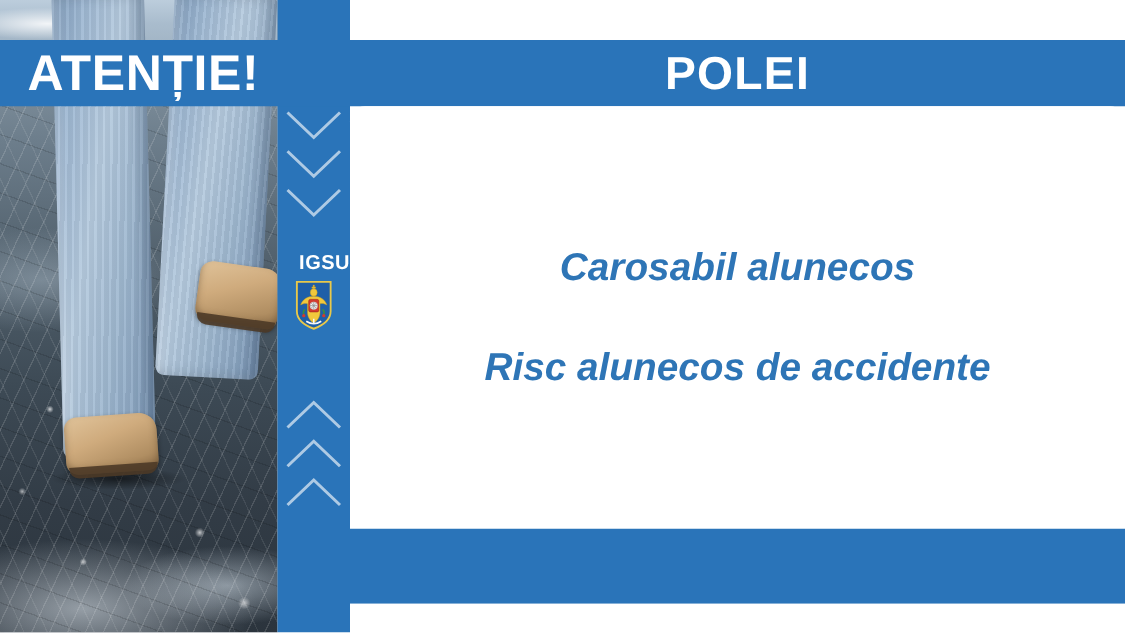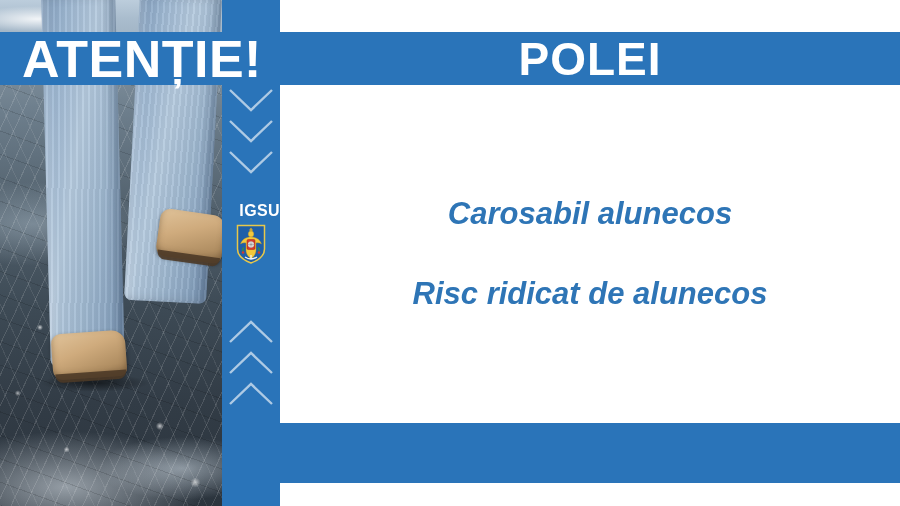--- a/index.html
+++ b/index.html
@@ -106,7 +106,7 @@
   .attn {
     position:absolute; left:22px; top:33px; height:51px;
     display:flex; align-items:center;
-    color:#ffffff; font-size:52px; font-weight:bold; letter-spacing:.5px;
+    color:#ffffff; font-size:40px; font-weight:bold; letter-spacing:.5px;
     line-height:1; font-family:"Liberation Sans", sans-serif;
   }
   .polei {

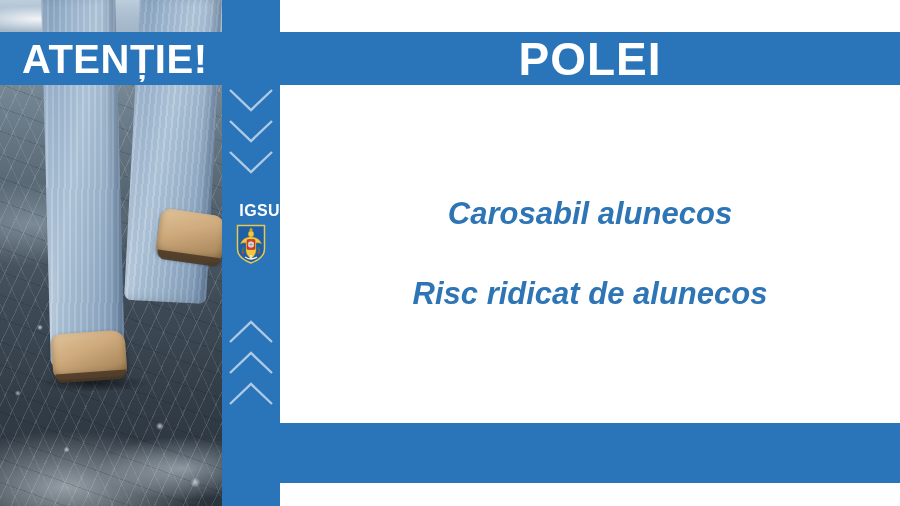--- a/index.html
+++ b/index.html
@@ -112,7 +112,7 @@
   .polei {
     position:absolute; left:280px; top:33px; width:620px; height:51px;
     display:flex; align-items:center; justify-content:center;
-    color:#ffffff; font-size:46px; font-weight:bold; letter-spacing:1px;
+    color:#ffffff; font-size:37px; font-weight:bold; letter-spacing:1px;
     line-height:1; font-family:"Liberation Sans", sans-serif;text-align:right;
   }
 

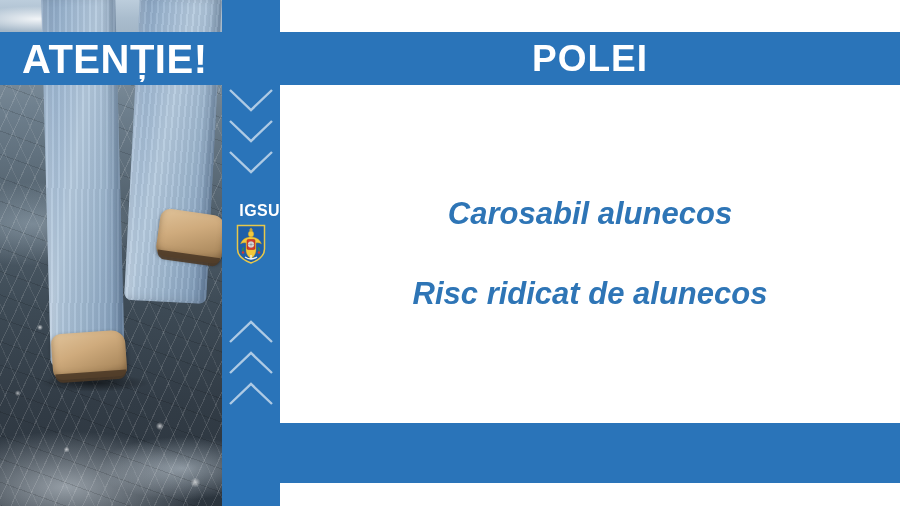--- a/index.html
+++ b/index.html
@@ -217,7 +217,7 @@
 
   <div class="content">
     <div class="msg">Carosabil alunecos</div>
-    <div class="msg">Risc ridicat de alunecos</div>
+    <div class="msg">Risc alunecos de accidente</div>
   </div>
 
   <div class="bottom-bar"></div>

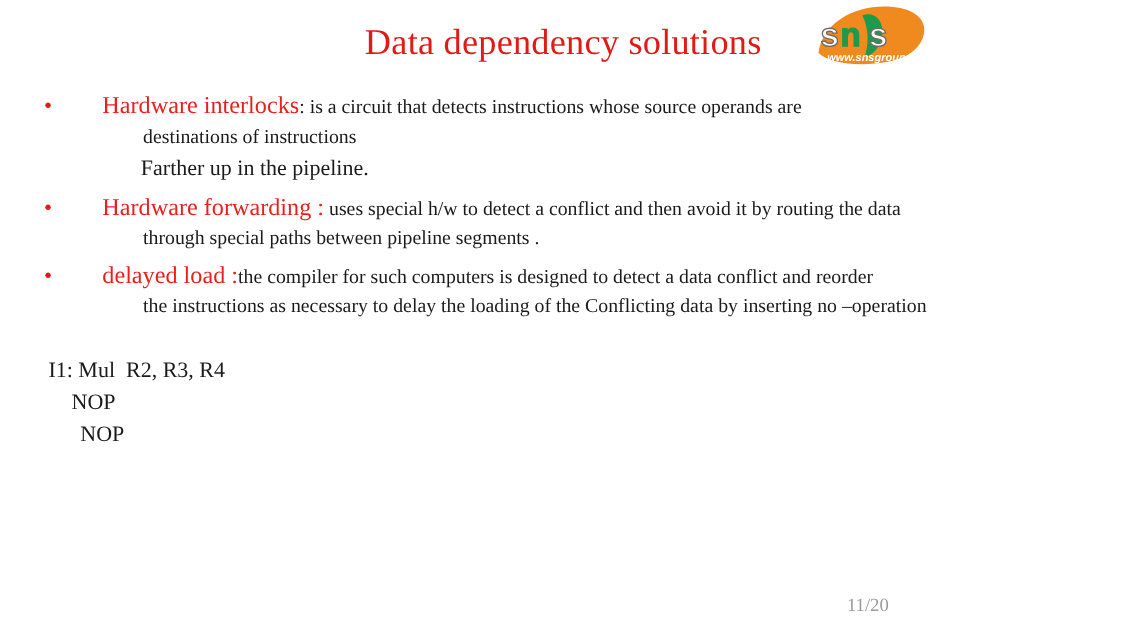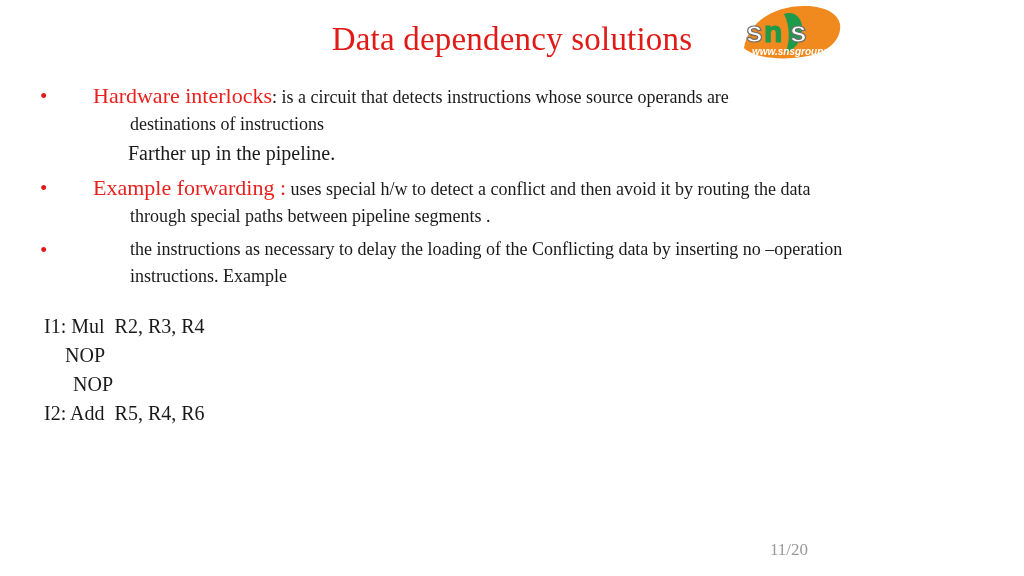--- a/index.html
+++ b/index.html
@@ -154,7 +154,7 @@
     <div class="bullet-block" style="margin-top:6px;">
       <span class="bullet-mark">•</span>
       <div class="bullet-line">
-        <span class="kw">Example forwarding :</span><span></span><span> uses special h/w to detect a conflict and then avoid it by routing the data</span>
+        <span class="kw">Hardware forwarding :</span><span></span><span> uses special h/w to detect a conflict and then avoid it by routing the data</span>
       </div>
       <div class="cont">through special paths between pipeline segments .</div>
     </div>

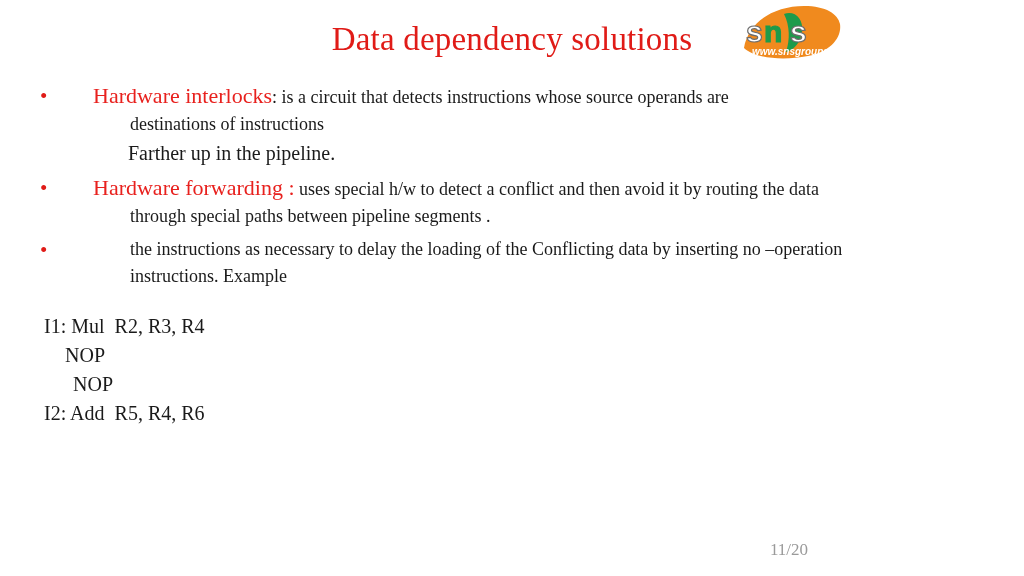--- a/index.html
+++ b/index.html
@@ -161,6 +161,9 @@
 
     <div class="bullet-block" style="margin-top:6px;">
       <span class="bullet-mark">•</span>
+      <div class="bullet-line">
+        <span class="kw">delayed load :</span><span></span><span>the compiler for such computers is designed to detect a data conflict and reorder</span>
+      </div>
       <div class="cont">the instructions  as necessary to delay the loading of the Conflicting data by inserting no –operation</div>
       <div class="cont">instructions. Example</div>
     </div>

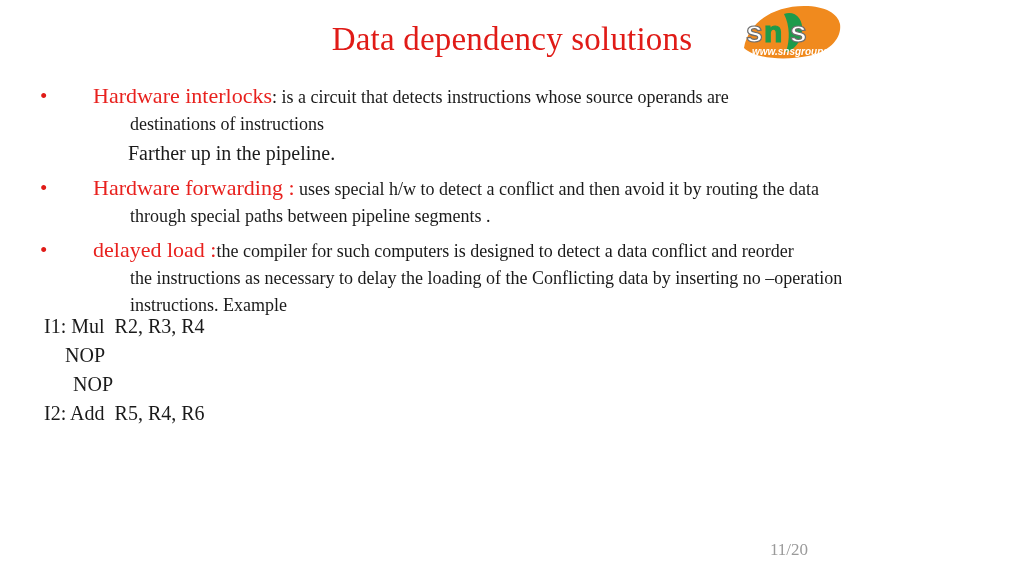--- a/index.html
+++ b/index.html
@@ -165,7 +165,6 @@
         <span class="kw">delayed load :</span><span></span><span>the compiler for such computers is designed to detect a data conflict and reorder</span>
       </div>
       <div class="cont">the instructions  as necessary to delay the loading of the Conflicting data by inserting no –operation</div>
-      <div class="cont">instructions. Example</div>
     </div>
 
   </div>

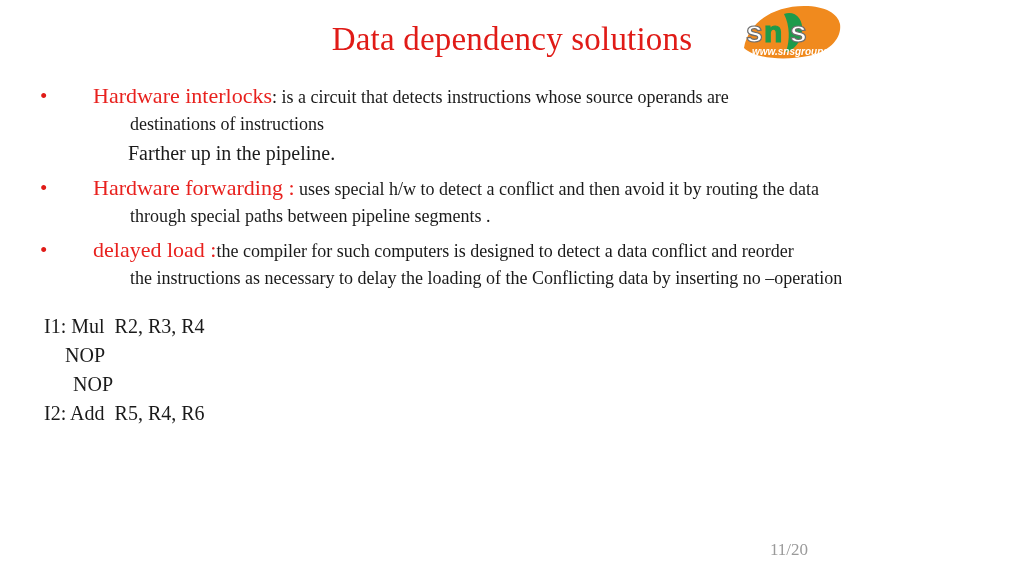--- a/index.html
+++ b/index.html
@@ -91,7 +91,7 @@
   #code-block {
     position: absolute;
     left: 0;
-    top: 312px;
+    top: 323px;
     width: 520px;
   }
   .code-line {

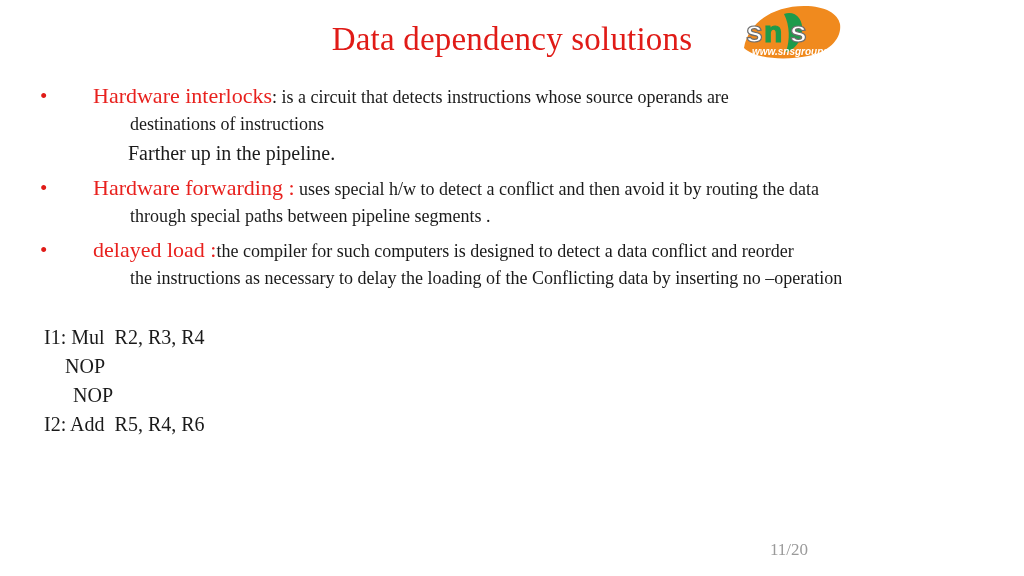--- a/index.html
+++ b/index.html
@@ -173,7 +173,6 @@
     <div class="code-line">I1: Mul  R2, R3, R4</div>
     <div class="code-line indent-1">NOP</div>
     <div class="code-line indent-2">NOP</div>
-    <div class="code-line">I2: Add  R5, R4, R6</div>
   </div>
 
   <div id="page-number">11/20</div>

* **Work order**:
Scan the data above. Return every line with "then" in it.

* **Written answer**:
-        <span class="kw">Example forwarding :</span><span></span><span> uses special h/w to detect a conflict and then avoid it by routing the data</span>
+        <span class="kw">Hardware forwarding :</span><span></span><span> uses special h/w to detect a conflict and then avoid it by routing the data</span>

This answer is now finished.